À cette même période, la poupée de Michel Polnareff passait ses journées à dire « non non non non non non ». À quoi, l’histoire ne le disait pas, mais il était troublant d’entendre que celui à qui elle disait non aurait « donné sa vie / pour qu’elle dise oui ». Une vie pour un oui, le jeu devait en valoir la chandelle. Mais hélas, la poupée est passée à côté, tout simplement parce que « personne ne lui avait jamais appris / qu’on pouvait dire oui ». On en vit comme on en meurt, d’un oui. Depuis cette terrifiante histoire, l’expression pour un oui pour un non a perdu son sens commun. Il y a le oui et il y a le non, comme il y a le ying et le yang, le Nord et le Sud, le salé et le sucré, le soleil et les nuages. C’est comme ça.

Parmi ceux qui m’ont appris le sens du mot oui, il faut rendre à Oui-Oui ce qui est à Oui-Oui. Ce joyeux pantin de bois portait un bonnet bleu surmonté d’un grelot qui sonnait à chaque hochement de tête. Au pays des jouets, Oui-Oui savait dire oui, il passait même son temps à ça. Tout lui allait, la vie était belle, il ne se fâchait jamais, pas même contre Mademoiselle Chatounette qui avait pourtant si mauvais caractère (encore une qui n’avait pas appris à dire oui), et il déambulait avec bonheur au volant de son fringant taxi rouge et jaune, sans craindre d’être verbalisé par le gendarme pourtant pas commode de Miniville.

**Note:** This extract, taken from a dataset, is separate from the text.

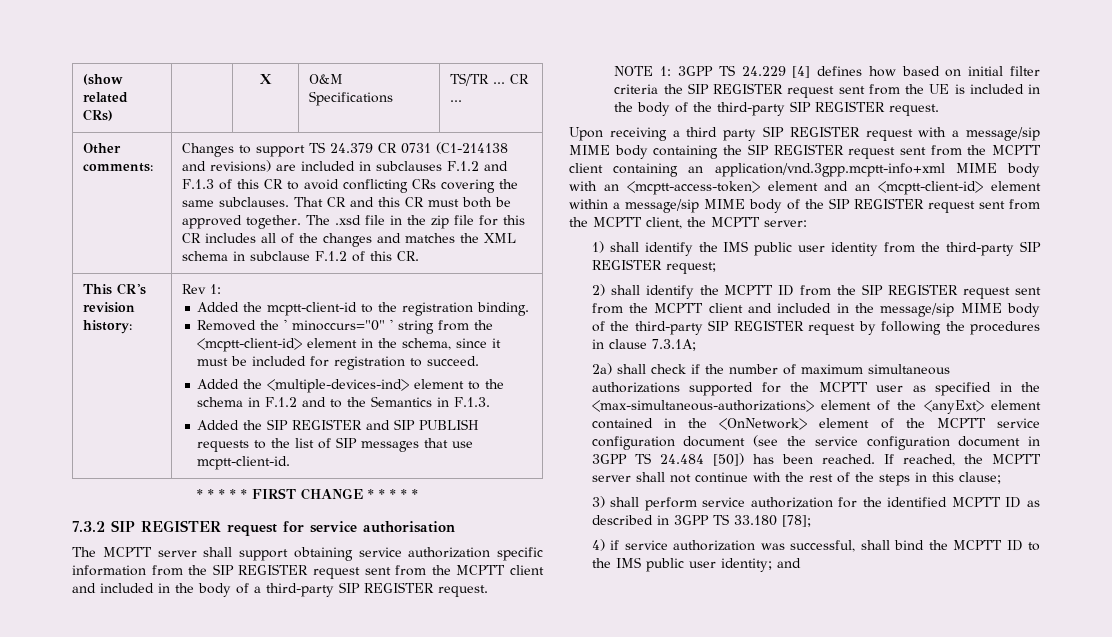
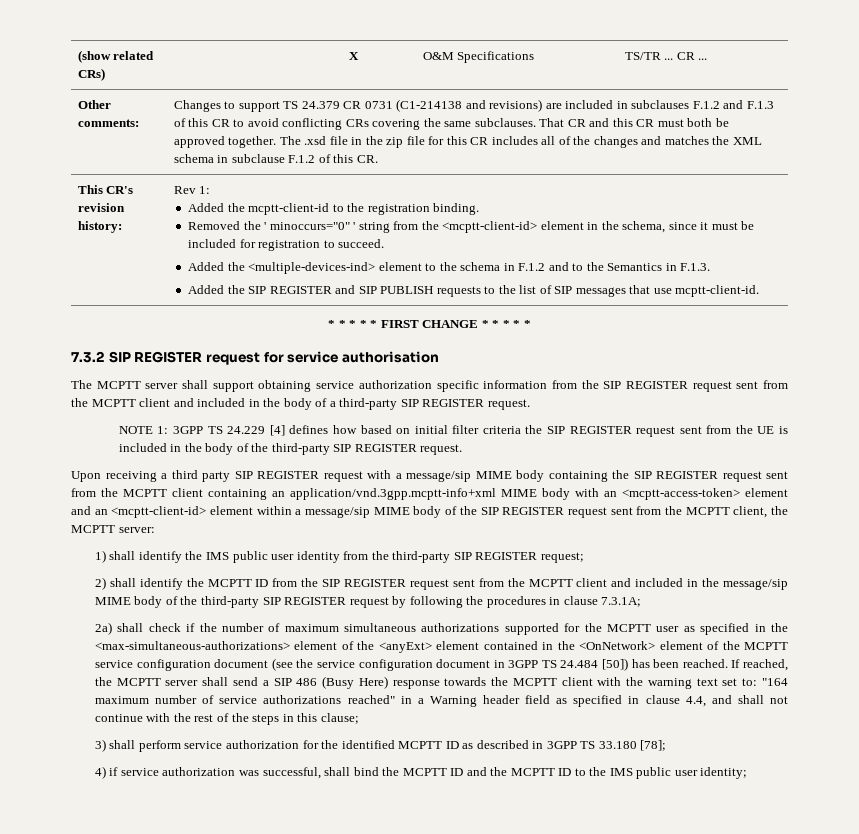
- If reached, the MCPTT server shall not continue with the rest of the steps in this clause;
+ If reached, the MCPTT server shall send a SIP 486 (Busy Here) response towards the MCPTT client with the warning text set to: "164 maximum number of service authorizations reached" in a Warning header field as specified in clause 4.4, and shall not continue with the rest of the steps in this clause;
- 4) if service authorization was successful, shall bind the MCPTT ID to the IMS public user identity; and
+ 4) if service authorization was successful, shall bind the MCPTT ID and the MCPTT ID to the IMS public user identity;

Depuis Oui-Oui, le oui est resté associé aux couleurs primaires, et il me semble encore entendre tinter son bonnet à grelots à chaque oui qui compte. Ce n’est qu’une trentaine d’années plus tard, que j’ai appris, dans un Early Learning Center de Londres (un pays des jouets « à-soi-tout-seul »), qu’en version originale, le Oui-Oui d’Enid Blyton s’appelait Noddy, du verbe nod qui signifie « hocher la tête » (opiner du bonnet) et non pas, comme le mot aurait pu le laisser entendre, dire non. Comble de désorientation, une fois devenu Noddy, Oui-Oui roulait à gauche. Mais oui.

Sans savoir comment ni pourquoi, le mot « oui-oui » en est venu à désigner, dans le babil familial, le zizi (qu’il soit « de garçon » ou « de fille »). Pas le moindre rapport avec Oui-Oui (il faudrait peut-être chercher) et le terme est devenu tout à fait naturel, au point qu’un de mes enfants s’est un jour étonné, en découvrant d’anciens volumes de la Bibliothèque rose, qu’un personnage puisse porter un nom pareil…

Ces derniers temps, il semblerait que le oui soit devenu à la mode, une forme de « lâcher-prise », une manière d’être en phase avec soi-même et son environnement. Dire oui, c’est accepter ce qu’on a, adhérer à ce qui est, et rester po-si-tif.

Les années ont passé et on en arrive parfois à se demander si la poupée de Polnareff a fini par changer d’avis pour connaître enfin l’amen inouï du oui.


Géraldine Chouard

Géraldine Chouard enseigne l’anglais à l’université Paris-Dauphine.

Son champ est celui de la culture américaine, des arts visuels en particulier (photographie, peinture, patchwork).

Par ailleurs, elle dit « oui » à la chanson française et à la couleur.